In 2019, J.G. Wentworth reported that it was named in the category of IES Premier Sales Employer by The Institute for Excellence in Sales (IES).

== J.G. Wentworth brands and subsidiaries ==
J.G. Wentworth owns and operates under a number of brands. The main three brands owned by J.G. Wentworth are J.G. Wentworth, Peachtree, and Stone Street Capital.
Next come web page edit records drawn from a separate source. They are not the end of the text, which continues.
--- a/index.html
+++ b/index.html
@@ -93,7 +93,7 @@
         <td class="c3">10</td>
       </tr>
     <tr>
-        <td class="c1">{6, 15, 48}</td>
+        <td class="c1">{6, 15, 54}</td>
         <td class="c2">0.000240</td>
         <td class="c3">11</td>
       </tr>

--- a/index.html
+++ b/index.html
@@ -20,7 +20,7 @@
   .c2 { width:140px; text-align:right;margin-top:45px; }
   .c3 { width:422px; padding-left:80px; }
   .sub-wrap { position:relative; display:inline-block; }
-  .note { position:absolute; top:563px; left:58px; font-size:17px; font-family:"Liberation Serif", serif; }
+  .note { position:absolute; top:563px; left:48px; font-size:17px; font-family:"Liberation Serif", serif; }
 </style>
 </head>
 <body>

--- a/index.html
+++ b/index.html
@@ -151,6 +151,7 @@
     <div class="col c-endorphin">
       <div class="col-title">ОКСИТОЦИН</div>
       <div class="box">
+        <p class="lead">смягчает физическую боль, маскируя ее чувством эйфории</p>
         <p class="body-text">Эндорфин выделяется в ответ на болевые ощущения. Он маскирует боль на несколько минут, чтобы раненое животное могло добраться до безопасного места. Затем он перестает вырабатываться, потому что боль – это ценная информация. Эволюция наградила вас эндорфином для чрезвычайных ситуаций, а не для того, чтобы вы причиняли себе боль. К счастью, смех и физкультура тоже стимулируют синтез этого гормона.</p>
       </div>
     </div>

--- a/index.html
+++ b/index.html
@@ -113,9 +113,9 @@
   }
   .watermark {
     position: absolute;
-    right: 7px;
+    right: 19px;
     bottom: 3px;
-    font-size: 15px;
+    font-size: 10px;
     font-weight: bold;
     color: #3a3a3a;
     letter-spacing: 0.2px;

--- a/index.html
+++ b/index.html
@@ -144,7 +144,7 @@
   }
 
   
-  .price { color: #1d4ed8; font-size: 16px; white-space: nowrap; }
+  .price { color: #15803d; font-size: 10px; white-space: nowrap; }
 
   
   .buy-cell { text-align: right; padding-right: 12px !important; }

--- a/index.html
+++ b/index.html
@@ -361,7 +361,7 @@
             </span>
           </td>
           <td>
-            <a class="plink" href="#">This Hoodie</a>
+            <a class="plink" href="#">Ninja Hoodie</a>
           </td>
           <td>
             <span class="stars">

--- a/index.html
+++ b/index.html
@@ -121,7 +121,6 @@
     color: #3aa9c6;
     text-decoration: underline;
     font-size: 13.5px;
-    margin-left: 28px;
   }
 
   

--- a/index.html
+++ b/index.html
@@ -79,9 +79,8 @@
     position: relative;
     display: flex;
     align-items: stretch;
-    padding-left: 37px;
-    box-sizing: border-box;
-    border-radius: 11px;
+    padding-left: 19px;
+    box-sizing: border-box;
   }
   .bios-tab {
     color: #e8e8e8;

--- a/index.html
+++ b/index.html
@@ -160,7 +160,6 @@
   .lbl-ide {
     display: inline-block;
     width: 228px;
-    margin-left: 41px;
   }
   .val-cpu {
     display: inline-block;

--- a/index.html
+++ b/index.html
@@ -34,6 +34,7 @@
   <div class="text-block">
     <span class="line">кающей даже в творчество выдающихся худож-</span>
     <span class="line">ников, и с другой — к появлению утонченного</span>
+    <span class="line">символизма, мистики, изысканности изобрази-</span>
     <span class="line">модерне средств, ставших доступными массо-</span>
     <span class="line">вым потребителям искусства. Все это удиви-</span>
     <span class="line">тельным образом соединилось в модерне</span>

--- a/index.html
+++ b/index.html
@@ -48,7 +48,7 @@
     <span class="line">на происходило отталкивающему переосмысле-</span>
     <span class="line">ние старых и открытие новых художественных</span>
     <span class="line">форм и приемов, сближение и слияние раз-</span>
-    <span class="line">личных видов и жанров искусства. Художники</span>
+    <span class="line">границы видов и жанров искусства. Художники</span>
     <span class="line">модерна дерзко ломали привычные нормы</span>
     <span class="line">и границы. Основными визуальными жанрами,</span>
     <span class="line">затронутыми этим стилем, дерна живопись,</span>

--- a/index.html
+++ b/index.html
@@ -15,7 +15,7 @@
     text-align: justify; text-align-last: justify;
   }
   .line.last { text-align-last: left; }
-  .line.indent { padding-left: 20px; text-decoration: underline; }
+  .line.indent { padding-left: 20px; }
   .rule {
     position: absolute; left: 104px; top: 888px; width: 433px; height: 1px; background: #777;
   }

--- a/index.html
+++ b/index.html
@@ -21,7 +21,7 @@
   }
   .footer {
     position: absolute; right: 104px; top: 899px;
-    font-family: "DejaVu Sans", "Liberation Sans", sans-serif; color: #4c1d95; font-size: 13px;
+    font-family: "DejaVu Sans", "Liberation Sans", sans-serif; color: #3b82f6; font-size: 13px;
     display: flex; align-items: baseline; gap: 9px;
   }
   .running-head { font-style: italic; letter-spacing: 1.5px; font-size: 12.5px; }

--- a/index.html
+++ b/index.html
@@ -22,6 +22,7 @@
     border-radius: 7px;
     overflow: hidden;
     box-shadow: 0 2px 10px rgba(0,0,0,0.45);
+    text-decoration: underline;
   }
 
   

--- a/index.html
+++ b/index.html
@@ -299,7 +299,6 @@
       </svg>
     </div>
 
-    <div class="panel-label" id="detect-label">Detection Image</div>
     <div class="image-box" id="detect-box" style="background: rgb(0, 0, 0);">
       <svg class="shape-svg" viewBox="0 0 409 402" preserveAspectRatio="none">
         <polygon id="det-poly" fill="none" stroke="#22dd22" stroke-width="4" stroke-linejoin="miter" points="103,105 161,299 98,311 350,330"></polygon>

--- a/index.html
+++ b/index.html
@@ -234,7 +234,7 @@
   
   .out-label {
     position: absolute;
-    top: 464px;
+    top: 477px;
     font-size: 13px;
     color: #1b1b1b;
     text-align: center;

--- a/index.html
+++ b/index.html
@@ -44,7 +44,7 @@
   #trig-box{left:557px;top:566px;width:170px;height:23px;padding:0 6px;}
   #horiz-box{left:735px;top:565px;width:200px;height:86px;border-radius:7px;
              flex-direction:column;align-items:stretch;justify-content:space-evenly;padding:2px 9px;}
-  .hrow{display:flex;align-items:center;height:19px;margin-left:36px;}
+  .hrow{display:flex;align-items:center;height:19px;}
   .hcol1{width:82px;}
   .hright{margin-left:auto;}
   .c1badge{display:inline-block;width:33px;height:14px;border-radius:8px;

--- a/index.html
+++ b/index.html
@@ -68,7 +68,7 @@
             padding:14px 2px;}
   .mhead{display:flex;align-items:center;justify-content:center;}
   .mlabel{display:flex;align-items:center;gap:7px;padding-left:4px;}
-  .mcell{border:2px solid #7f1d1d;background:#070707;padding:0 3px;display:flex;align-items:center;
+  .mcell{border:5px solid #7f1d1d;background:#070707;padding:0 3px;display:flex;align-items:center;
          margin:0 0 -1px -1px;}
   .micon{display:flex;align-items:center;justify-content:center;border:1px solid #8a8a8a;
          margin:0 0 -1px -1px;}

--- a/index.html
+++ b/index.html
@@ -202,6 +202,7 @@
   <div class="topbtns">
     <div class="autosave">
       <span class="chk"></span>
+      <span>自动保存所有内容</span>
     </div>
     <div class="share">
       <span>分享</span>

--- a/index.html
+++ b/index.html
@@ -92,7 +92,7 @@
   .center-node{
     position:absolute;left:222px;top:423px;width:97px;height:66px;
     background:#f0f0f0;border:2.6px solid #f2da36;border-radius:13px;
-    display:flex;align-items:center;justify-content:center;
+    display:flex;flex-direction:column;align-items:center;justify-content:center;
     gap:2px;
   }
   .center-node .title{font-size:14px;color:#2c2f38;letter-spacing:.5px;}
Additional brands and subsidiaries include:

- J.G. Wentworth, LLC
- Peachtree Financial Solutions
- Stone Street Capital, LLC
- Stone Street Originations, LLC
- Peachtree Life Settlements, LLC
- J.G. Wentworth Home Equity Services, LLC
- Orchard Acquisition Company, LLC
- J.G. Wentworth Structured Settlement Funding II, LLC
- PeachHI, LLC
- J.G. Wentworth SSC, LP
- Red Apple Management Company, LLC
- Golden Apple Management Company, LLC
- J.G. Wentworth Management Company, LLC
- J.G. Wentworth Originations, LLC
- Green Apple Management Company, LLC
- Qualified Provider Associates, LLC
- JGW Pre-Settlement Funding, LLC
- Cash Now Loans, LLC
- J.G. Wentworth Receivables II, LLC
- Peachtree Originations, LLC
- Lottery Originations, LLC
- Settlement Funding Management Company, LLC
- Peach Holdings, LLC
- Receivables Collections, LLC
- JGW II, LLC
- JGW III, LLC
- JGW-S LC I, LLC
- JGW-S LC II, LLC
- JGW-S Holdco, LLC
- LCSS, LLC
- JGW-S I, LLC
- JGW-S II, LLC
- JGW-S III, LLC
- JGW-S IV, LLC
- R.C. Henderson, LLC
- 321 Henderson Receivables Acquisition, LLC
- JGW Residual I, LLC

==Controversies==
JG Wentworth has been known to take large amounts of money from the structured settlements they end as a fee. Additionally, JG Wentworth targets individuals with low literacy levels that don't entirely understand the agreement they are making with JG Wentworth. This has been covered by multiple news sources, as well as late night talk show host John Oliver.